New Zealand-born American architect

Maurice Keith Smith (September 1926, Hamilton, New Zealand - December 2020, Harvard, Massachusetts) was a New Zealand-born architect and architectural educator. Smith's work and teaching builds upon the idea of creating "habitable three-dimensional fields" as a working method for his projects. Smith was Emeritus Professor of Architecture at MIT.

==Early life==
Smith left New Zealand to study at Massachusetts Institute of Technology in the United States on a Fulbright Scholarship in 1952. During this time Smith studied under, and worked for, various MIT faculty and visiting faculty, including Carl Koch, Serge Chermayeff, Richard Buckminster Fuller, and György Kepes.

==Career==
Back in New Zealand in the mid-1950s, Smith designed a number of buildings, including individual houses in Auckland and the Firth Offices in Hastings, before returning to the US in 1958. There he taught from 1958 to 1996 at the School of Architecture, Massachusetts Institute of Technology.

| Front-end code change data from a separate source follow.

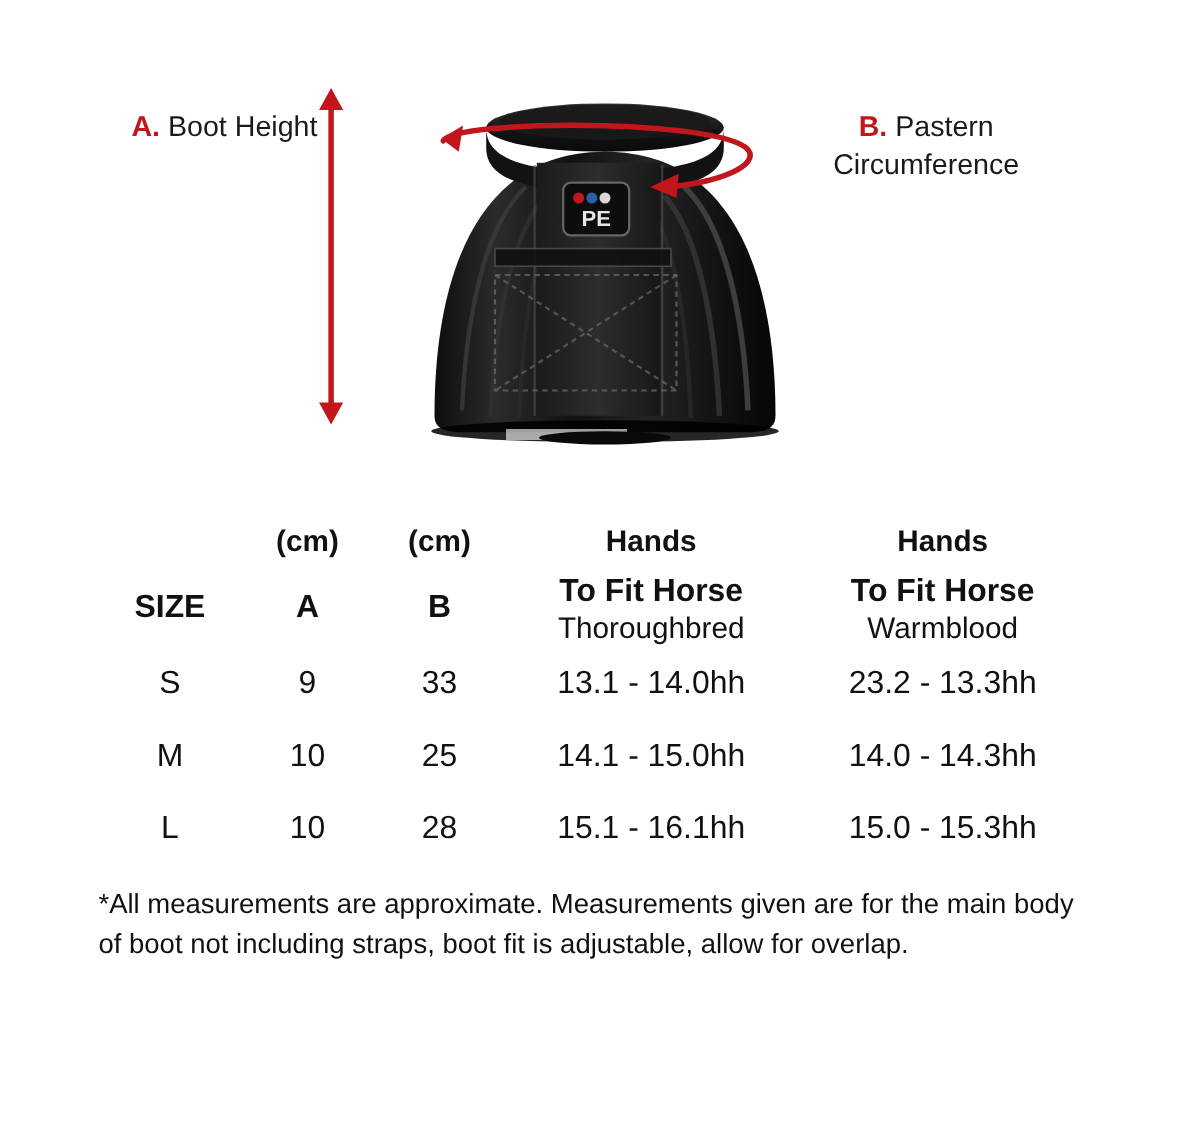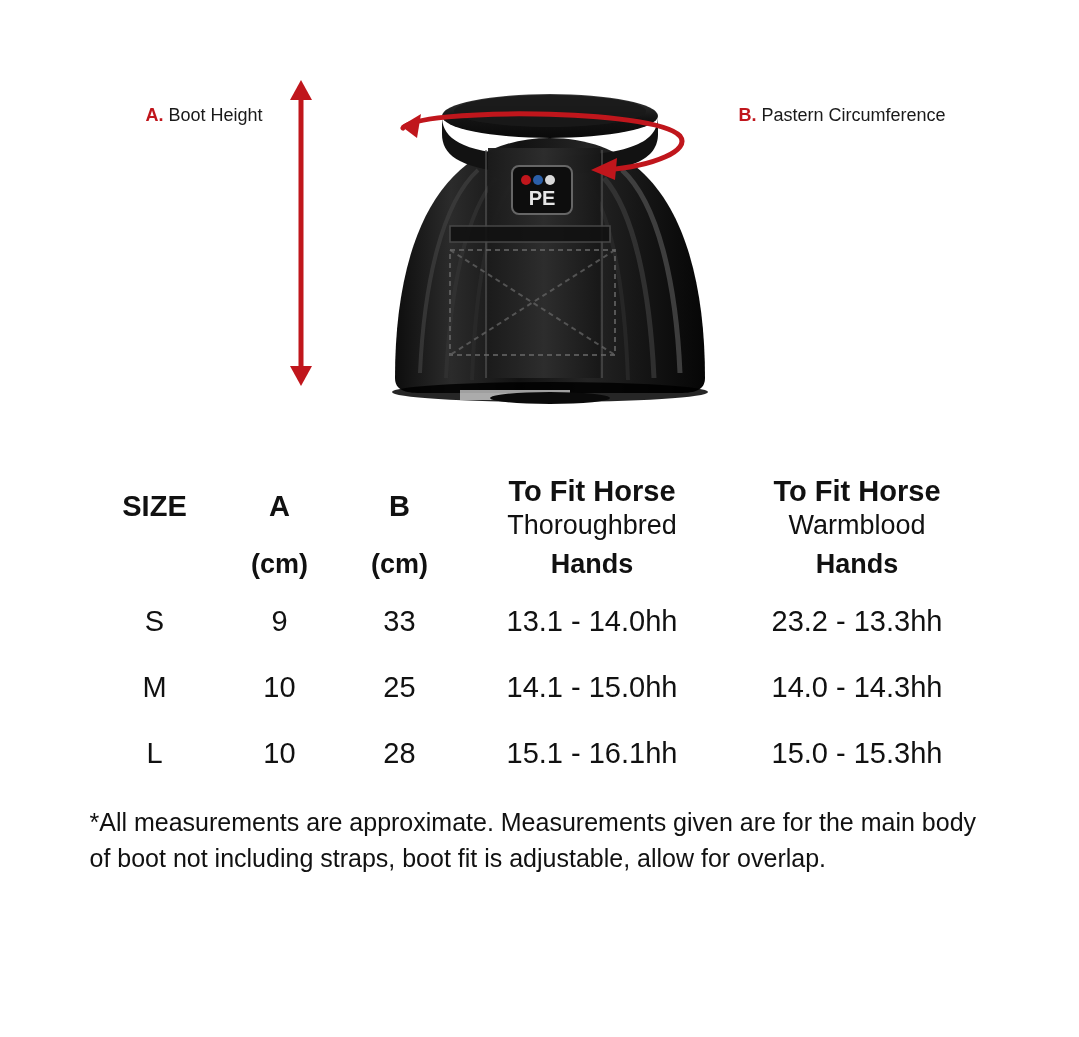--- a/index.html
+++ b/index.html
@@ -25,7 +25,7 @@
 
   .label {
     position: absolute;
-    font-size: 18px;
+    font-size: 26px;
     line-height: 34px;
     color: #1a1a1a;
     text-align: center;

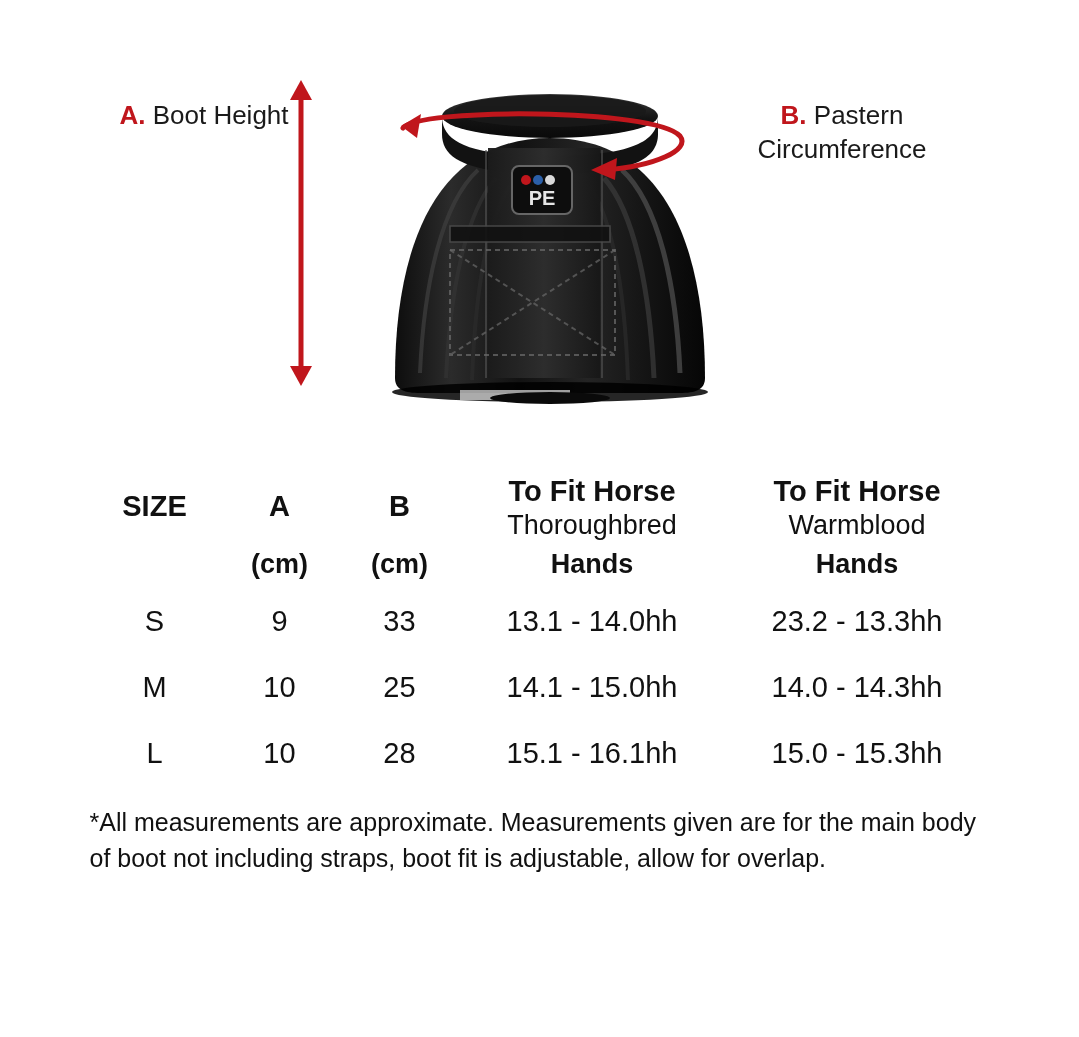--- a/index.html
+++ b/index.html
@@ -247,6 +247,13 @@
     </colgroup>
     <thead>
       <tr>
+        <th class="head-unit"></th>
+        <th class="head-unit">(cm)</th>
+        <th class="head-unit">(cm)</th>
+        <th class="head-unit">Hands</th>
+        <th class="head-unit">Hands</th>
+      </tr>
+      <tr>
         <th class="head-letter" rowspan="1">SIZE</th>
         <th class="head-letter">A</th>
         <th class="head-letter">B</th>
@@ -259,13 +266,6 @@
           <span class="sub">Warmblood</span>
         </th>
       </tr>
-      <tr>
-        <th class="head-unit"></th>
-        <th class="head-unit">(cm)</th>
-        <th class="head-unit">(cm)</th>
-        <th class="head-unit">Hands</th>
-        <th class="head-unit">Hands</th>
-      </tr>
     </thead>
     <tbody>
       <tr>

He returned to New Zealand to teach at the Auckland University School of Architecture for one term in 1968.

Smith's notable buildings include:
- the offices of Firth Concrete, Hastings, New Zealand, 1958 (demolished),
- Indian Hill House (Blackman House I) in Groton, Massachusetts (1962–63)
- Blackman House II in Manchester, Massachusetts (1992–93).